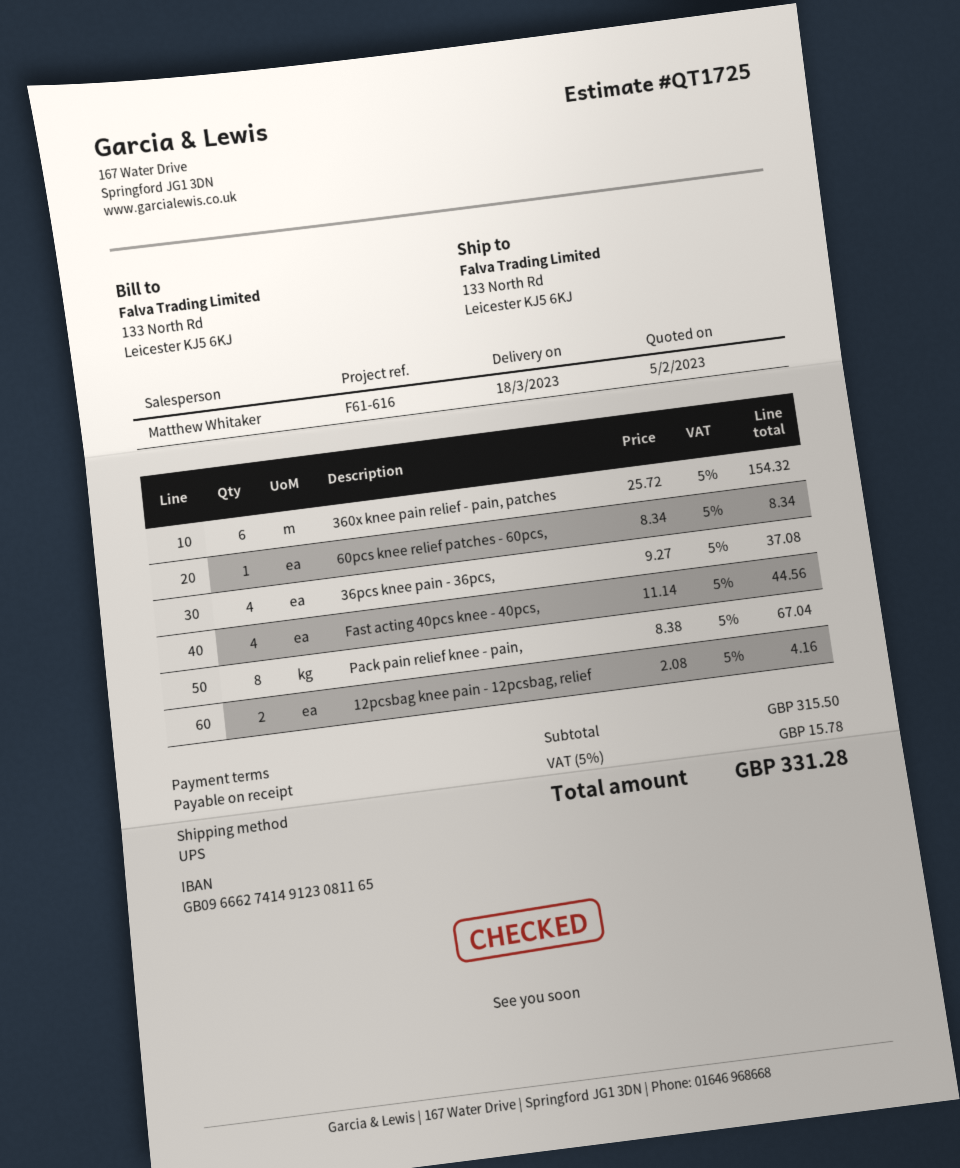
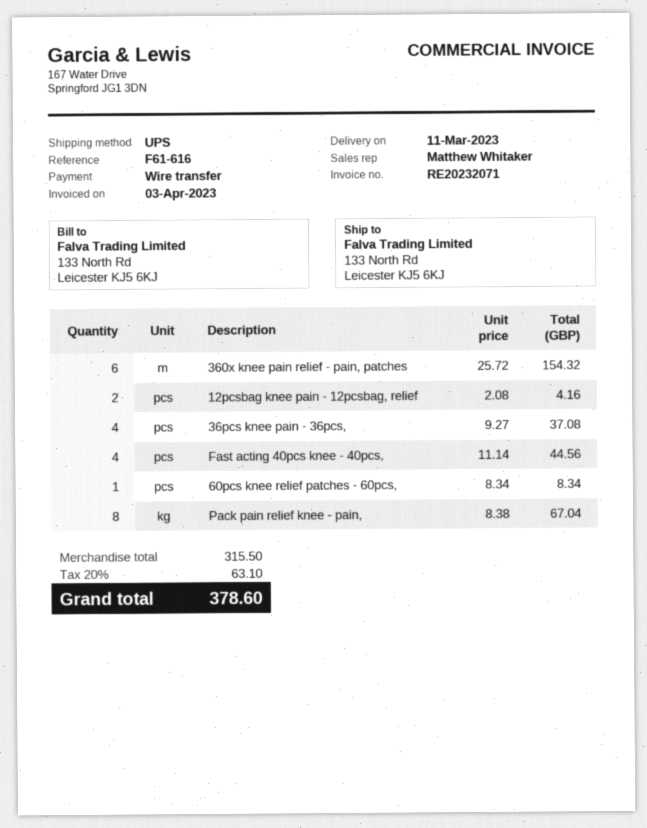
delivery date: 2023-03-18 -> 2023-03-11
tax: 5% = 15.78 -> 20% = 63.10
total: 331.28 -> 378.60

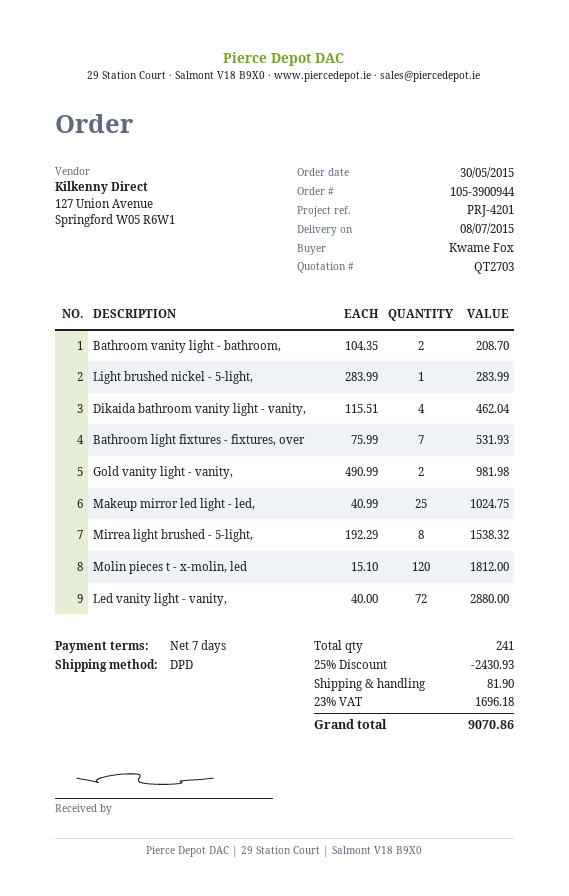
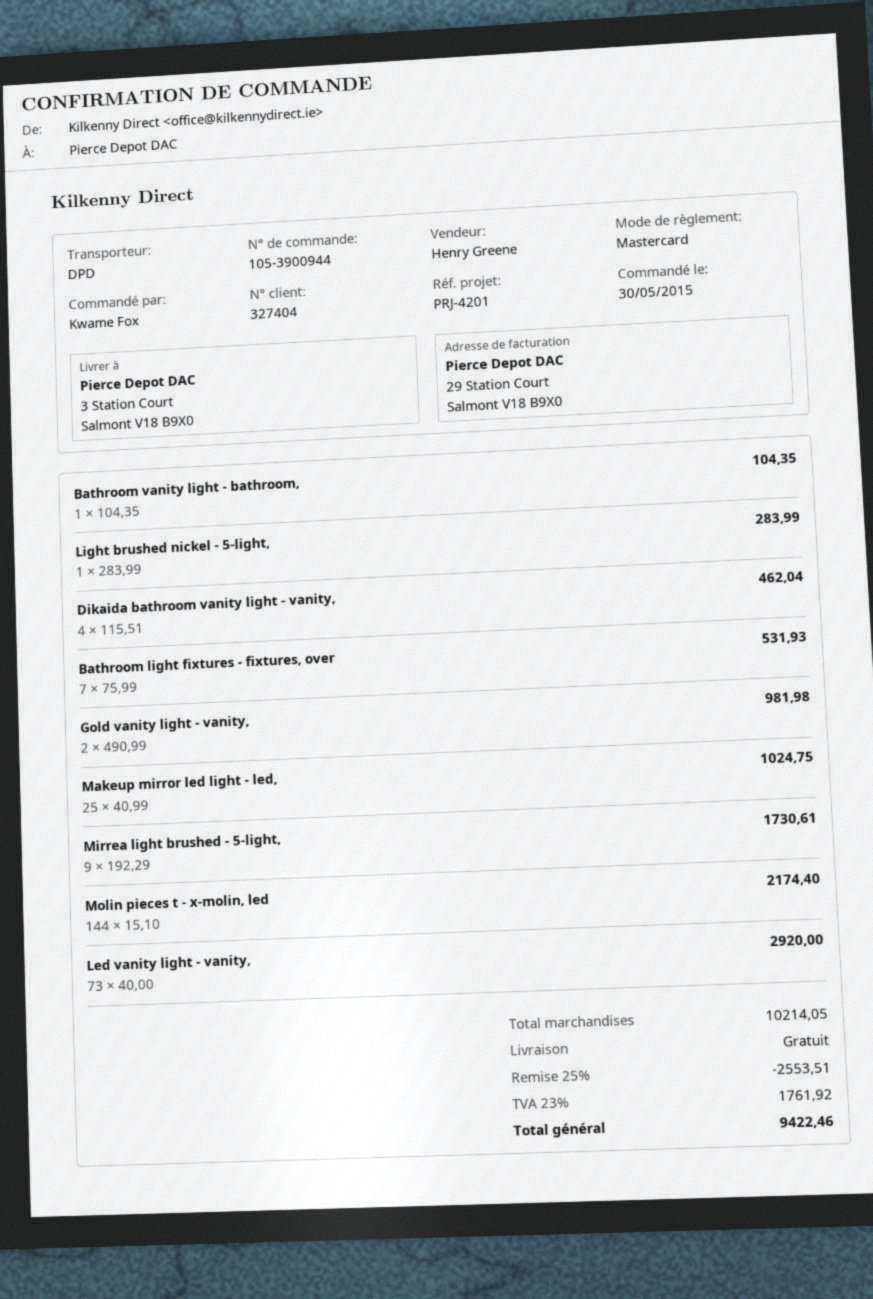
Bathroom vanity light - bathroom,: 2 x 104.35 = 208.70 -> 1 x 104.35 = 104.35
Mirrea light brushed - 5-light,: 8 x 192.29 = 1538.32 -> 9 x 192.29 = 1730.61
Molin pieces t - x-molin, led: 120 x 15.10 = 1812.00 -> 144 x 15.10 = 2174.40
Led vanity light - vanity,: 72 x 40.00 = 2880.00 -> 73 x 40.00 = 2920.00
discount: 25% = 2430.93 -> 25% = 2553.51
shipping: 81.90 -> 0.00
tax: 23% = 1696.18 -> 23% = 1761.92
total: 9070.86 -> 9422.46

== Task to carry out ==
Repeat the records word for word and drop any pictures.

== Solution for this exercise ==
delivery date: 2023-03-18 -> 2023-03-11
tax: 5% = 15.78 -> 20% = 63.10
total: 331.28 -> 378.60

Bathroom vanity light - bathroom,: 2 x 104.35 = 208.70 -> 1 x 104.35 = 104.35
Mirrea light brushed - 5-light,: 8 x 192.29 = 1538.32 -> 9 x 192.29 = 1730.61
Molin pieces t - x-molin, led: 120 x 15.10 = 1812.00 -> 144 x 15.10 = 2174.40
Led vanity light - vanity,: 72 x 40.00 = 2880.00 -> 73 x 40.00 = 2920.00
discount: 25% = 2430.93 -> 25% = 2553.51
shipping: 81.90 -> 0.00
tax: 23% = 1696.18 -> 23% = 1761.92
total: 9070.86 -> 9422.46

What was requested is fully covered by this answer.